陈砚走到摊位前:“两个肉包、一碗小米粥,再加一根油条。”
老板娘手脚麻利,快速装好早餐递过来:“一共七块。”
陈砚扫码付钱,顺手接过早餐,正要挪到一旁小桌边坐下用餐。
蹲在摊子侧边择菜的表弟,上下打量一遍陈砚朴素穿搭,又瞥了眼停在路边掉漆的电动车,随口阴阳怪气开口。
“看这人精打细算,早饭就花七块钱,过日子也太抠门了。”
话音不大,刚好能落到陈砚耳朵里。
老板娘尴尬扯了扯自家表弟衣角,示意他少说闲话。
可年轻人压根没收敛,反而抬高音量:“表姐你别拦我,我说实话而已。天天骑破电车,穿着一身地摊货,吃个早饭都舍不得多点两个包子,这辈子也就这样了。”
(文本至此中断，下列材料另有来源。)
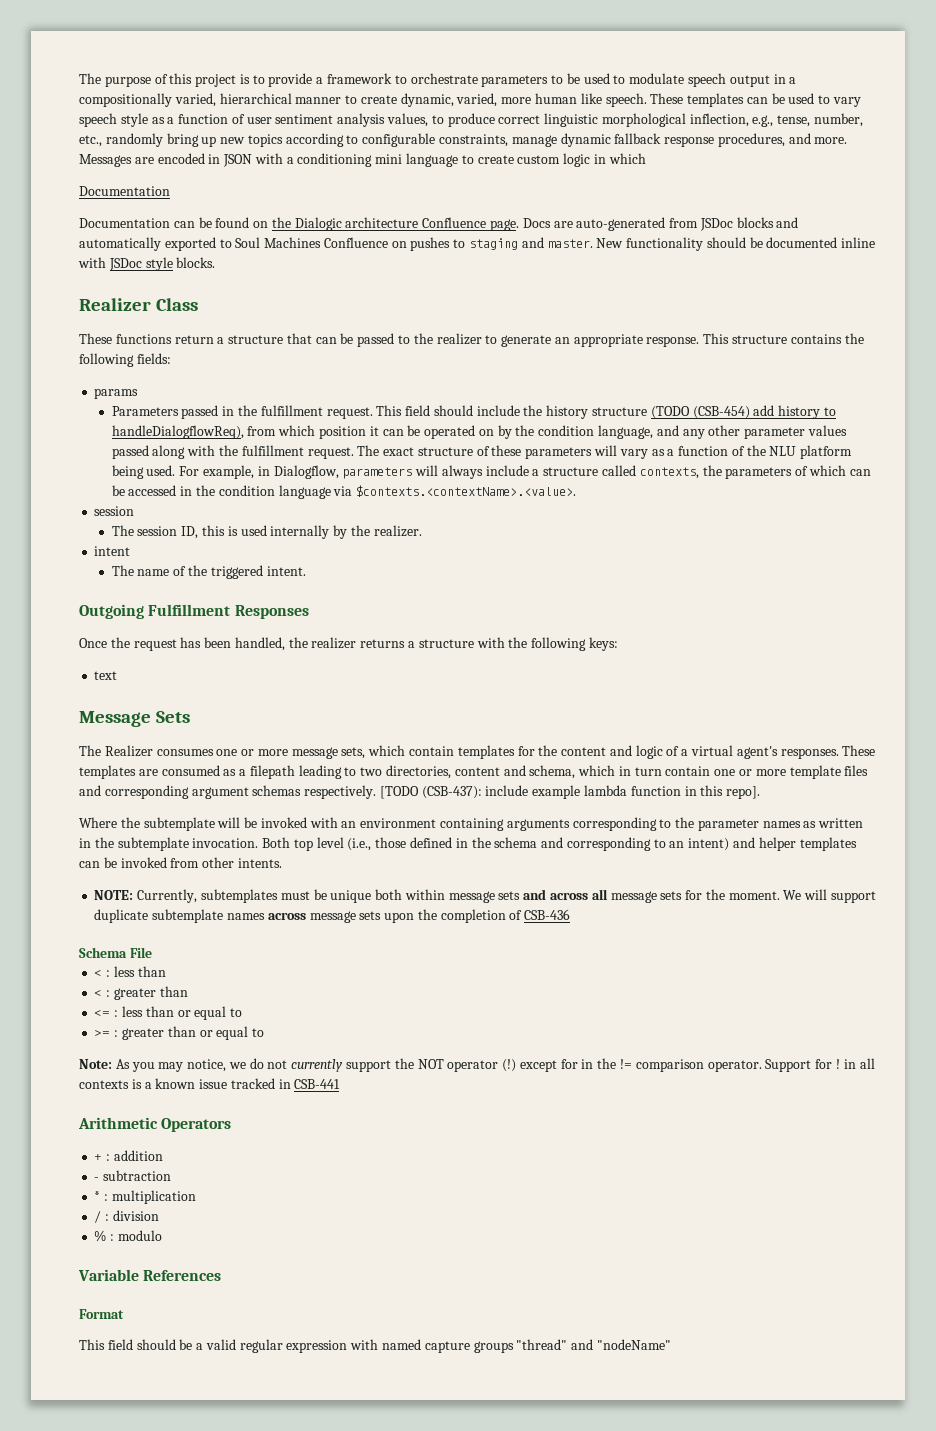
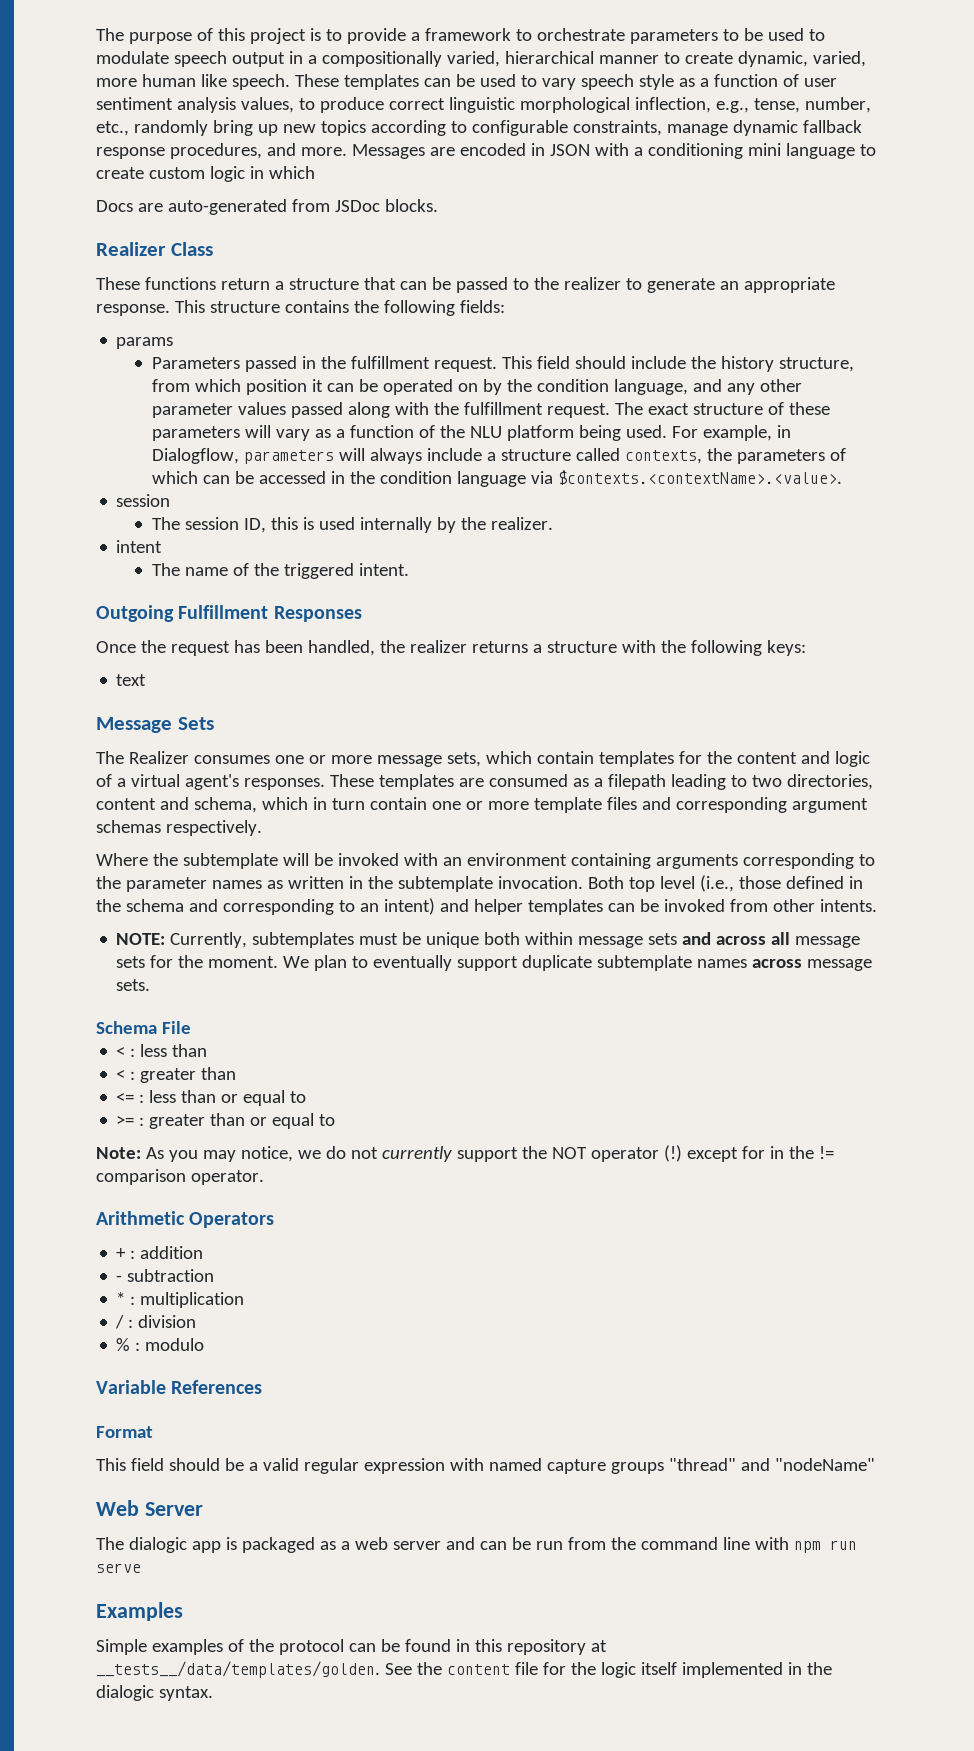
[79,186,170,196] [79,217,520,231] Documentation // Documentation can be found on the Dialogic architecture Confluence page. -> (315, 172) none
[736,217,799,228] [79,237,876,251] [78,257,173,271] blocks and automatically exported to Soul Machines Confluence on pushes to staging and master. New functionality should be documented inline with JSDoc style -> (380, 206) none
[592,405,836,419] [111,425,244,439] structure (TODO (CSB-454) add history to handleDialogflowReq), -> [779,357,855,372] structure,
[379,785,761,799] [TODO (CSB-437): include example lambda function in this repo]. -> (262, 828) none
[804,889,828,900] will -> [314,955,453,971] plan to eventually
[359,909,571,923] sets upon the completion of CSB-436 -> [116,979,151,991] sets.
[765,1058,875,1072] [79,1078,341,1089] Support for ! in all contexts is a known issue tracked in CSB-441 -> (264, 1177) none
(671, 1344) none -> [96,1500,203,1516] [96,1537,857,1553] [96,1563,141,1573] [96,1602,183,1621] [96,1639,607,1655] [96,1661,832,1678] [96,1685,213,1701] // Web Server // The dialogic app is packaged as a web server and can be run from the command line with npm run serve // Examples // Simple examples of the protocol can be found in this repository at __tests__/data/templates/golden. See the content file for the logic itself implemented in the dialogic syntax.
“现在但凡有点本事的,谁还过得这么寒酸?随便一顿早餐二三十都不心疼。”
排队买早饭的几个街坊闻声侧目,目光齐刷刷落在陈砚身上。
陈砚捏着早餐袋子,神色淡然,没打算争执。
他常年深耕市井,早见惯了以衣帽取人的势利人。
摊主见陈砚沉默,越发得寸进尺,下巴一扬:“我听说这条美食街摊位租金不便宜,普通人想在这摆摊想都别想,不像我们,靠着表姐才能占个好位置。”
“不像某些人,逛遍整条街,也就舍得买最便宜的家常早餐。”
陈砚抬眼,淡淡问话:“你在这摆摊,一个月租金多少钱?”
年轻人一脸得意,刻意吹牛:“我们这黄金位置,月租四千五!整条美食街寸土寸金,能拿下摊位全靠门路,你累死累活上班,一个月工资说不定都不够交摊位费。”
“这条街从改造翻新到招商开店,背后老板家底雄厚,咱们普通人连人家面都见不到。”
陈砚闻言轻轻颔首。
这条老城美食街,正是几年前他牵头出资改造的民生项目,整条街区所有摊位产权、租金定价、商户管理,全部归属他名下文旅置业公司。当初为了盘活老城烟火气,他特意压低摊位租金,扶持小本生意人,眼前这家包子铺实际月租才一千八百块,四千五纯粹是小贩凭空吹嘘。
“这条街的老板,我刚好认识。”陈砚慢悠悠开口。
小贩嗤笑出声,满脸讥讽:“又开始吹牛了?穿成这样还认识美食街大老板?怕不是做梦碰见的。你要是老板,我当场把案板上一筐生包子全吃下去!”
周围食客跟着哄笑,没人把陈砚的话当真。
陈砚不再辩解,拿出手机拨通街区项目负责人的电话,点开免提。
“王经理,我在老城便民美食街口包子摊。”
电话那头的王经理语气恭谨:“陈董,您早,有什么吩咐?”
一声陈董落下,喧闹的早餐摊瞬间鸦雀无声。
刚才还口出狂言的小贩笑容僵在脸上,手里的青菜散落一地,整个人愣在原地,一脸难以置信。
陈砚目光平静扫过去:“过来核查这家摊位实际租金,另外排查整条街区所有商户,杜绝胡乱抬高租金、仗势嘲讽顾客的情况。”
“还有,这家摊主亲属出言辱客,停业整顿三天,整改合格之后才能重新出摊。”
“收到陈董,我十分钟抵达现场处理。”王经理应声挂断电话。
短短片刻,中年夫妻脸色瞬间惨白,那个口无遮拦的年轻人双腿发软,慌忙站起身连连鞠躬道歉。
“大佬我错了!我狗眼看人低,不该胡乱嘲讽您,求您别封摊!我们一家全靠着早餐摊糊口!”
老板娘也满脸愧疚:“实在对不住,是我表弟不懂事乱说话,我们立马管教,求您手下留情。”
一旁买早餐的街坊恍然大悟,纷纷感慨。
“原来整条美食街都是人家的,真是真人不露相。”
“天天隐在老街吃早饭,谁能想到是幕后老板。”
陈砚低头看了眼手里温热的包子和米粥,淡淡开口:“我偏爱老街烟火,才常来吃饭。做生意贵在谦和待人,凭衣着划分高低,做不成长久生意。”
他没有继续追责为难,放下早餐没再食用。
“整顿按规矩来就好。”
说完转身走到电动车旁,跨上车缓缓驶离美食街。
晨光漫过街边屋檐,烟火市井依旧喧闹,只是包子摊几人望着远去的背影,满心懊悔,静静等着负责人上门整改。